**TASK INSTRUCTIONS**
Retype the entries in full, exactly.

**RECORDS SUPPLIED**
Content starts

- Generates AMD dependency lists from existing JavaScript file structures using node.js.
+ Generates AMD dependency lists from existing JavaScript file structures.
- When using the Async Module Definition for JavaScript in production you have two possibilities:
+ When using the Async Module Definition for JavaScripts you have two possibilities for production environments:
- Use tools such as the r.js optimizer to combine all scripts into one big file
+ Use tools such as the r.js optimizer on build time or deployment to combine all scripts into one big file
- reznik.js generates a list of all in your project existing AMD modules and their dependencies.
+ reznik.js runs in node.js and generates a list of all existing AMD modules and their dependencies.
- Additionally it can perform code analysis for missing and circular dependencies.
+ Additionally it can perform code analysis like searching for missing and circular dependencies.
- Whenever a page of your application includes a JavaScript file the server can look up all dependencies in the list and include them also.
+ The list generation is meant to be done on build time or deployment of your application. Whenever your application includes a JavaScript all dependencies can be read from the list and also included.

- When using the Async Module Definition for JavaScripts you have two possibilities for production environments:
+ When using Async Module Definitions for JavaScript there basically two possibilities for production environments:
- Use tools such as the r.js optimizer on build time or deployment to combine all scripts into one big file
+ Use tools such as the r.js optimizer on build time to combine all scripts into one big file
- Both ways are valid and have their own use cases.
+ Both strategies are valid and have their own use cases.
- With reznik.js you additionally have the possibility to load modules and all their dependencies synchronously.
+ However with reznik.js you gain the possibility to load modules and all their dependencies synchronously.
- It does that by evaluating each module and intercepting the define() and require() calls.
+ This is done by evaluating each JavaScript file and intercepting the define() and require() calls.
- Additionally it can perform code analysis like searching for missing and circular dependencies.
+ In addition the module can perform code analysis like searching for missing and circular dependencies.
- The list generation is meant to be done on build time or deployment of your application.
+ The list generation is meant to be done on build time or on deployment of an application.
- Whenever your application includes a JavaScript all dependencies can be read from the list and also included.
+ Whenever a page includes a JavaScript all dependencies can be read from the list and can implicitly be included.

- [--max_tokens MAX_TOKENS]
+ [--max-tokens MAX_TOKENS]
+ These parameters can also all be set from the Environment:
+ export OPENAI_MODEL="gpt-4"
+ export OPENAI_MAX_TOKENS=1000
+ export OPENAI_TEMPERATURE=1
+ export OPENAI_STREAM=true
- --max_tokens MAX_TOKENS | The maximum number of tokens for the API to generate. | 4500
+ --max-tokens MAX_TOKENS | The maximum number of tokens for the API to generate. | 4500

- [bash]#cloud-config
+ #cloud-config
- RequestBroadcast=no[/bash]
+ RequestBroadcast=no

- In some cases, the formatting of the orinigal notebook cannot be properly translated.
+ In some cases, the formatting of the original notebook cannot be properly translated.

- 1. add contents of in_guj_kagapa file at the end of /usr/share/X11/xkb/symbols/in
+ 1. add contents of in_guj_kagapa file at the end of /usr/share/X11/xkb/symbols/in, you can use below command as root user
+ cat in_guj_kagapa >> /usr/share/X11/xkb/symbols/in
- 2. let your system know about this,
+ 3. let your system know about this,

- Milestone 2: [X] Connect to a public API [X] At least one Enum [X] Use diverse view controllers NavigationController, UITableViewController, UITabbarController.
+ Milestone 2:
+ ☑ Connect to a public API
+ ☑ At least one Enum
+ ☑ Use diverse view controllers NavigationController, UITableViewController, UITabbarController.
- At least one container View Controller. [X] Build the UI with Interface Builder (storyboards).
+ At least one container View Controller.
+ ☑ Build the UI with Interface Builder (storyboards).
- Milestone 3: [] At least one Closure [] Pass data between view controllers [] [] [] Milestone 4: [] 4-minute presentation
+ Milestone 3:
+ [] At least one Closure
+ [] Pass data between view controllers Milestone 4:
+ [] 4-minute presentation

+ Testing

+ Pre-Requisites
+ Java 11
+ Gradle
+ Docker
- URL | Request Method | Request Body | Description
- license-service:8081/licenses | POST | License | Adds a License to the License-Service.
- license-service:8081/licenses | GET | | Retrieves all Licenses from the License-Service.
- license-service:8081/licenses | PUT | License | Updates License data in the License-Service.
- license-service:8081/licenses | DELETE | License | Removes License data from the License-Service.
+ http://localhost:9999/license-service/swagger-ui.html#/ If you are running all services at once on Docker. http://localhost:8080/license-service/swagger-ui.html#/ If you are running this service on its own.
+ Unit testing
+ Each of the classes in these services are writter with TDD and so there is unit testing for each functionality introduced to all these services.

Content ends

**EXPECTED ANSWER**
- Generates AMD dependency lists from existing JavaScript file structures using node.js.
+ Generates AMD dependency lists from existing JavaScript file structures.
- When using the Async Module Definition for JavaScript in production you have two possibilities:
+ When using the Async Module Definition for JavaScripts you have two possibilities for production environments:
- Use tools such as the r.js optimizer to combine all scripts into one big file
+ Use tools such as the r.js optimizer on build time or deployment to combine all scripts into one big file
- reznik.js generates a list of all in your project existing AMD modules and their dependencies.
+ reznik.js runs in node.js and generates a list of all existing AMD modules and their dependencies.
- Additionally it can perform code analysis for missing and circular dependencies.
+ Additionally it can perform code analysis like searching for missing and circular dependencies.
- Whenever a page of your application includes a JavaScript file the server can look up all dependencies in the list and include them also.
+ The list generation is meant to be done on build time or deployment of your application. Whenever your application includes a JavaScript all dependencies can be read from the list and also included.

- When using the Async Module Definition for JavaScripts you have two possibilities for production environments:
+ When using Async Module Definitions for JavaScript there basically two possibilities for production environments:
- Use tools such as the r.js optimizer on build time or deployment to combine all scripts into one big file
+ Use tools such as the r.js optimizer on build time to combine all scripts into one big file
- Both ways are valid and have their own use cases.
+ Both strategies are valid and have their own use cases.
- With reznik.js you additionally have the possibility to load modules and all their dependencies synchronously.
+ However with reznik.js you gain the possibility to load modules and all their dependencies synchronously.
- It does that by evaluating each module and intercepting the define() and require() calls.
+ This is done by evaluating each JavaScript file and intercepting the define() and require() calls.
- Additionally it can perform code analysis like searching for missing and circular dependencies.
+ In addition the module can perform code analysis like searching for missing and circular dependencies.
- The list generation is meant to be done on build time or deployment of your application.
+ The list generation is meant to be done on build time or on deployment of an application.
- Whenever your application includes a JavaScript all dependencies can be read from the list and also included.
+ Whenever a page includes a JavaScript all dependencies can be read from the list and can implicitly be included.

- [--max_tokens MAX_TOKENS]
+ [--max-tokens MAX_TOKENS]
+ These parameters can also all be set from the Environment:
+ export OPENAI_MODEL="gpt-4"
+ export OPENAI_MAX_TOKENS=1000
+ export OPENAI_TEMPERATURE=1
+ export OPENAI_STREAM=true
- --max_tokens MAX_TOKENS | The maximum number of tokens for the API to generate. | 4500
+ --max-tokens MAX_TOKENS | The maximum number of tokens for the API to generate. | 4500

- [bash]#cloud-config
+ #cloud-config
- RequestBroadcast=no[/bash]
+ RequestBroadcast=no

- In some cases, the formatting of the orinigal notebook cannot be properly translated.
+ In some cases, the formatting of the original notebook cannot be properly translated.

- 1. add contents of in_guj_kagapa file at the end of /usr/share/X11/xkb/symbols/in
+ 1. add contents of in_guj_kagapa file at the end of /usr/share/X11/xkb/symbols/in, you can use below command as root user
+ cat in_guj_kagapa >> /usr/share/X11/xkb/symbols/in
- 2. let your system know about this,
+ 3. let your system know about this,

- Milestone 2: [X] Connect to a public API [X] At least one Enum [X] Use diverse view controllers NavigationController, UITableViewController, UITabbarController.
+ Milestone 2:
+ ☑ Connect to a public API
+ ☑ At least one Enum
+ ☑ Use diverse view controllers NavigationController, UITableViewController, UITabbarController.
- At least one container View Controller. [X] Build the UI with Interface Builder (storyboards).
+ At least one container View Controller.
+ ☑ Build the UI with Interface Builder (storyboards).
- Milestone 3: [] At least one Closure [] Pass data between view controllers [] [] [] Milestone 4: [] 4-minute presentation
+ Milestone 3:
+ [] At least one Closure
+ [] Pass data between view controllers Milestone 4:
+ [] 4-minute presentation

+ Testing

+ Pre-Requisites
+ Java 11
+ Gradle
+ Docker
- URL | Request Method | Request Body | Description
- license-service:8081/licenses | POST | License | Adds a License to the License-Service.
- license-service:8081/licenses | GET | | Retrieves all Licenses from the License-Service.
- license-service:8081/licenses | PUT | License | Updates License data in the License-Service.
- license-service:8081/licenses | DELETE | License | Removes License data from the License-Service.
+ http://localhost:9999/license-service/swagger-ui.html#/ If you are running all services at once on Docker. http://localhost:8080/license-service/swagger-ui.html#/ If you are running this service on its own.
+ Unit testing
+ Each of the classes in these services are writter with TDD and so there is unit testing for each functionality introduced to all these services.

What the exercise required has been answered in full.